## [TASK GOAL]
At the line containing "- BM25 (lexical): Token-based", start repeating the entries exactly, and continue through the last line.

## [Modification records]
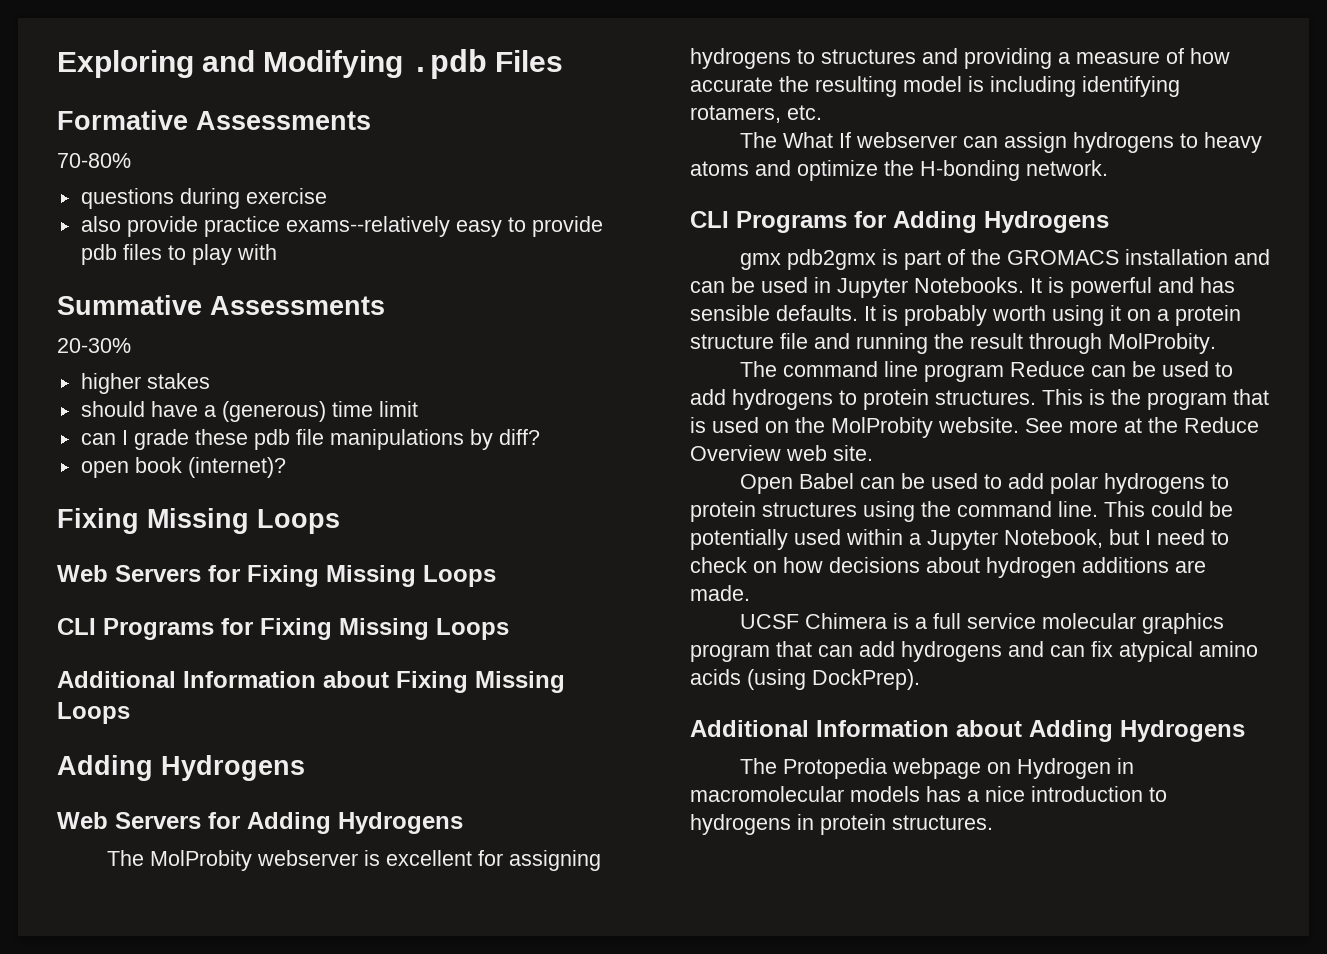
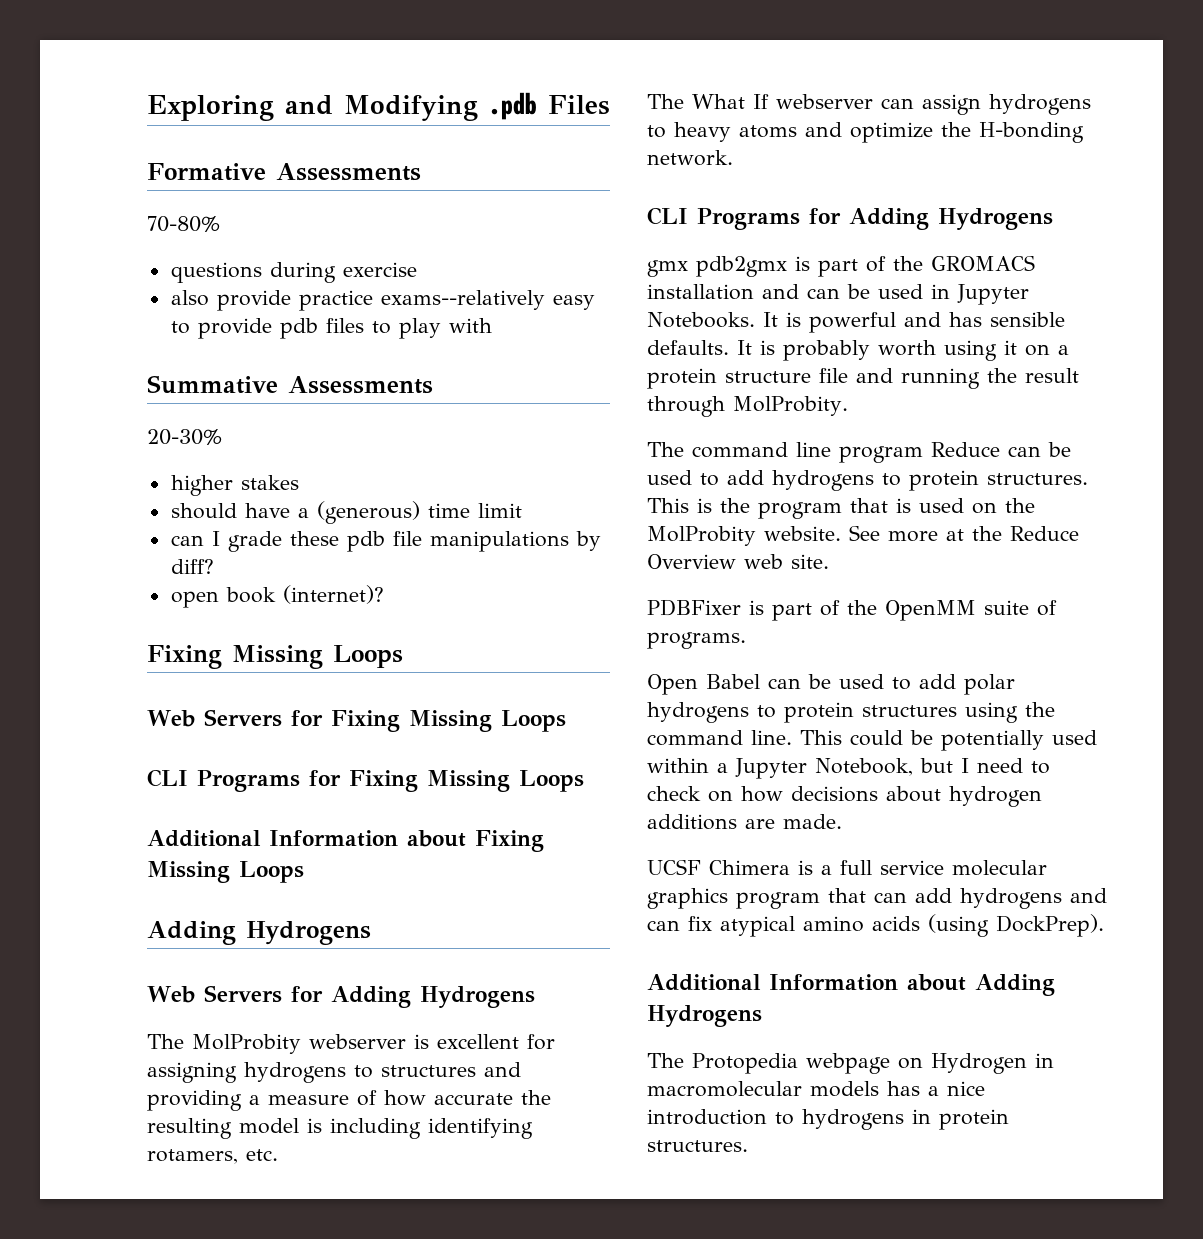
+ PDBFixer is part of the OpenMM suite of programs.

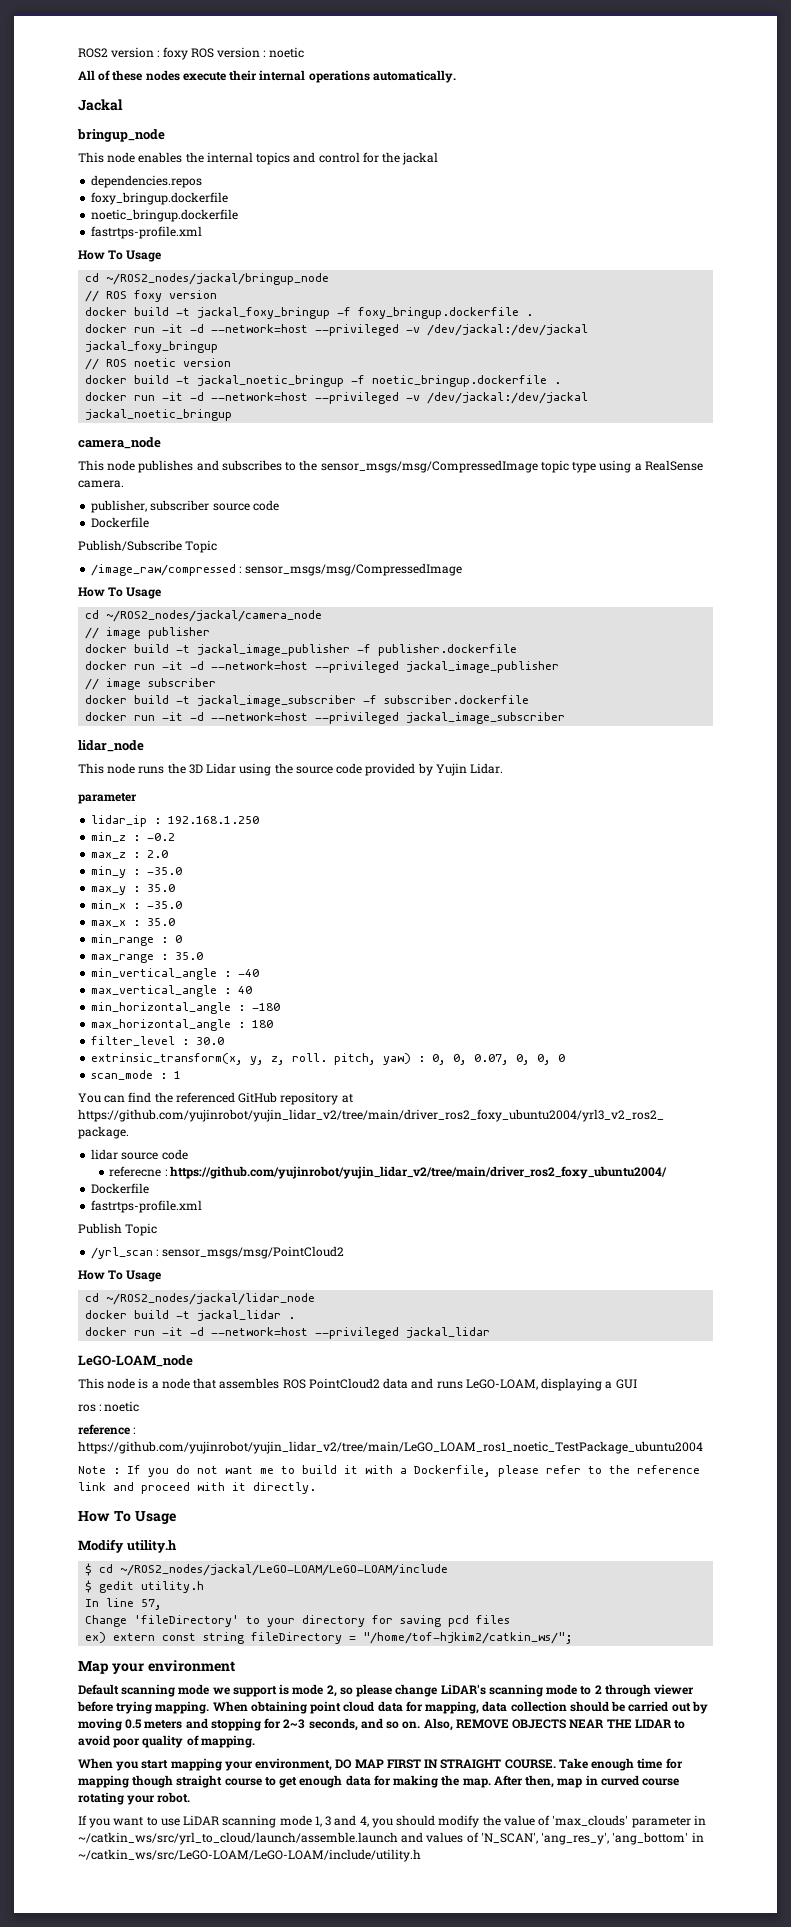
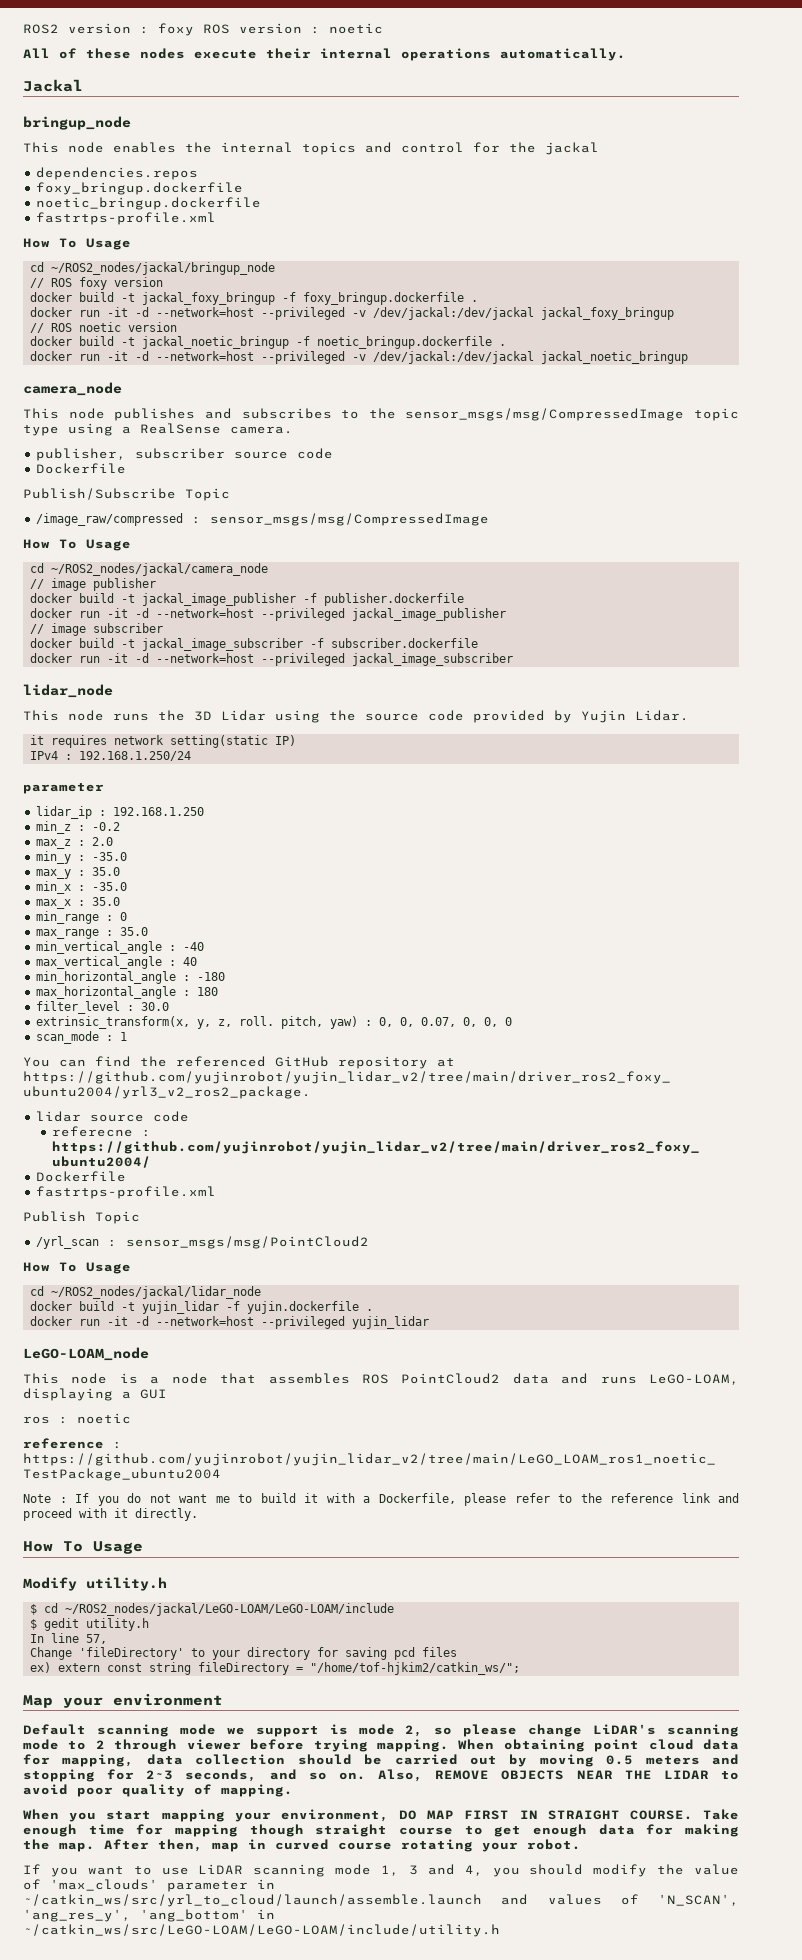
+ it requires network setting(static IP)
+ IPv4 : 192.168.1.250/24
- docker build -t jackal_lidar .
- docker run -it -d --network=host --privileged jackal_lidar
+ docker build -t yujin_lidar -f yujin.dockerfile .
+ docker run -it -d --network=host --privileged yujin_lidar

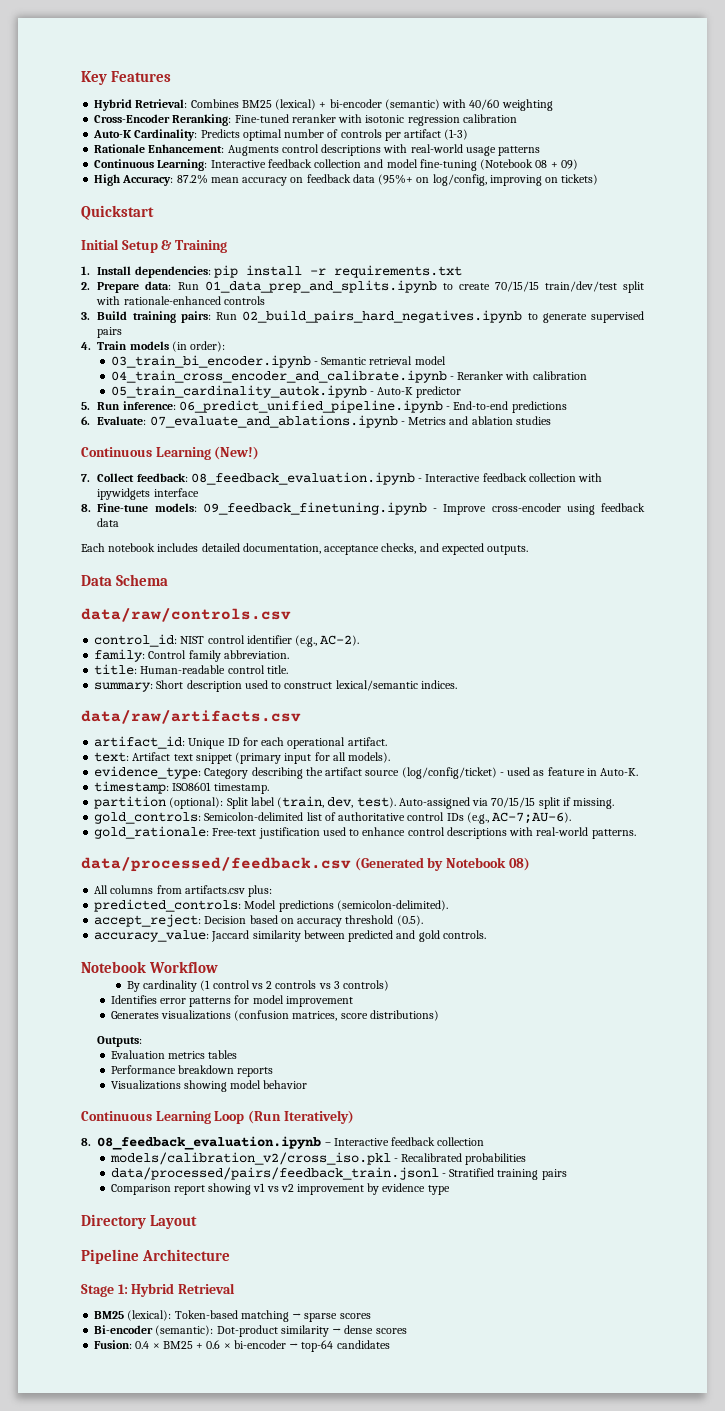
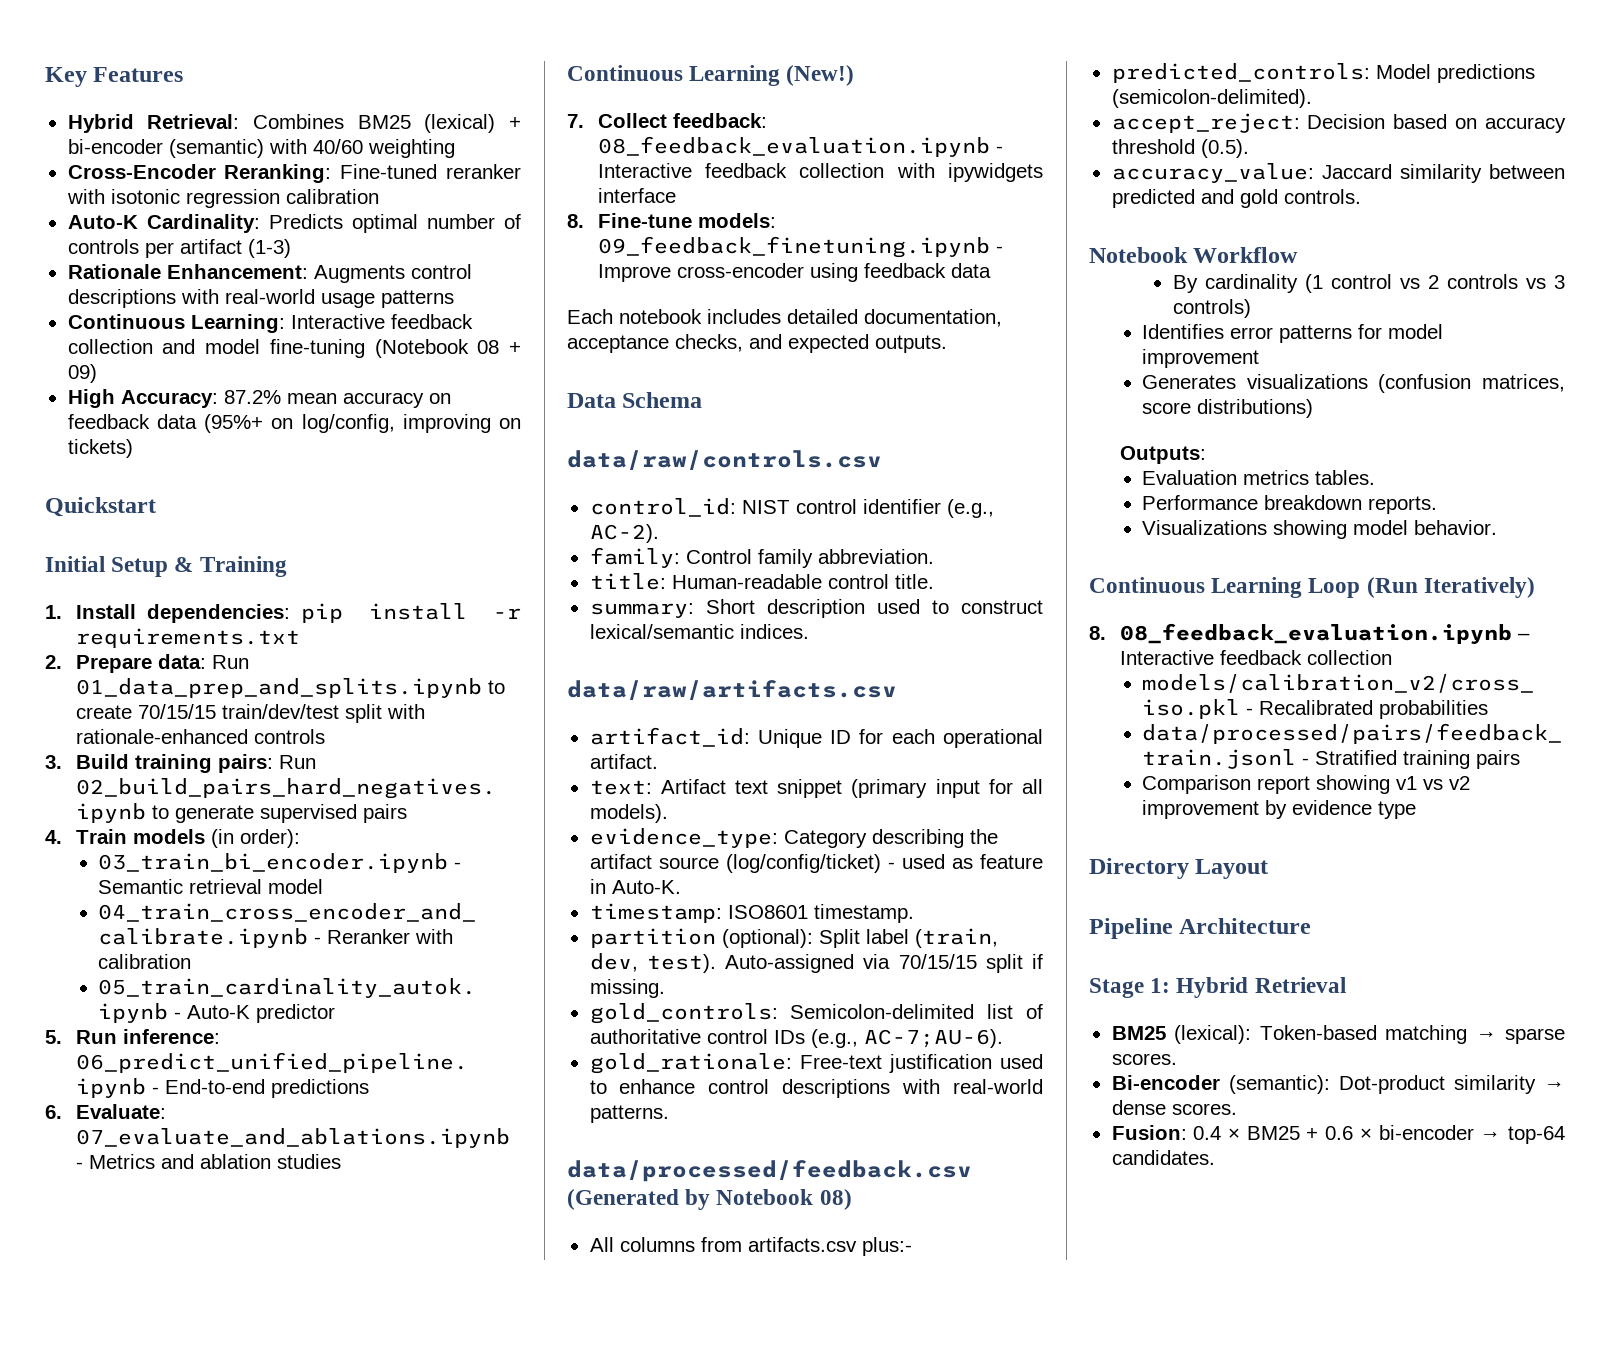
- All columns from artifacts.csv plus:
+ All columns from artifacts.csv plus:-
- Evaluation metrics tables
+ Evaluation metrics tables.
- Performance breakdown reports
+ Performance breakdown reports.
- Visualizations showing model behavior
+ Visualizations showing model behavior.
- BM25 (lexical): Token-based matching → sparse scores
+ BM25 (lexical): Token-based matching → sparse scores.
- Bi-encoder (semantic): Dot-product similarity → dense scores
+ Bi-encoder (semantic): Dot-product similarity → dense scores.
- Fusion: 0.4 × BM25 + 0.6 × bi-encoder → top-64 candidates
+ Fusion: 0.4 × BM25 + 0.6 × bi-encoder → top-64 candidates.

## [ANSWER SPACE]
- BM25 (lexical): Token-based matching → sparse scores
+ BM25 (lexical): Token-based matching → sparse scores.
- Bi-encoder (semantic): Dot-product similarity → dense scores
+ Bi-encoder (semantic): Dot-product similarity → dense scores.
- Fusion: 0.4 × BM25 + 0.6 × bi-encoder → top-64 candidates
+ Fusion: 0.4 × BM25 + 0.6 × bi-encoder → top-64 candidates.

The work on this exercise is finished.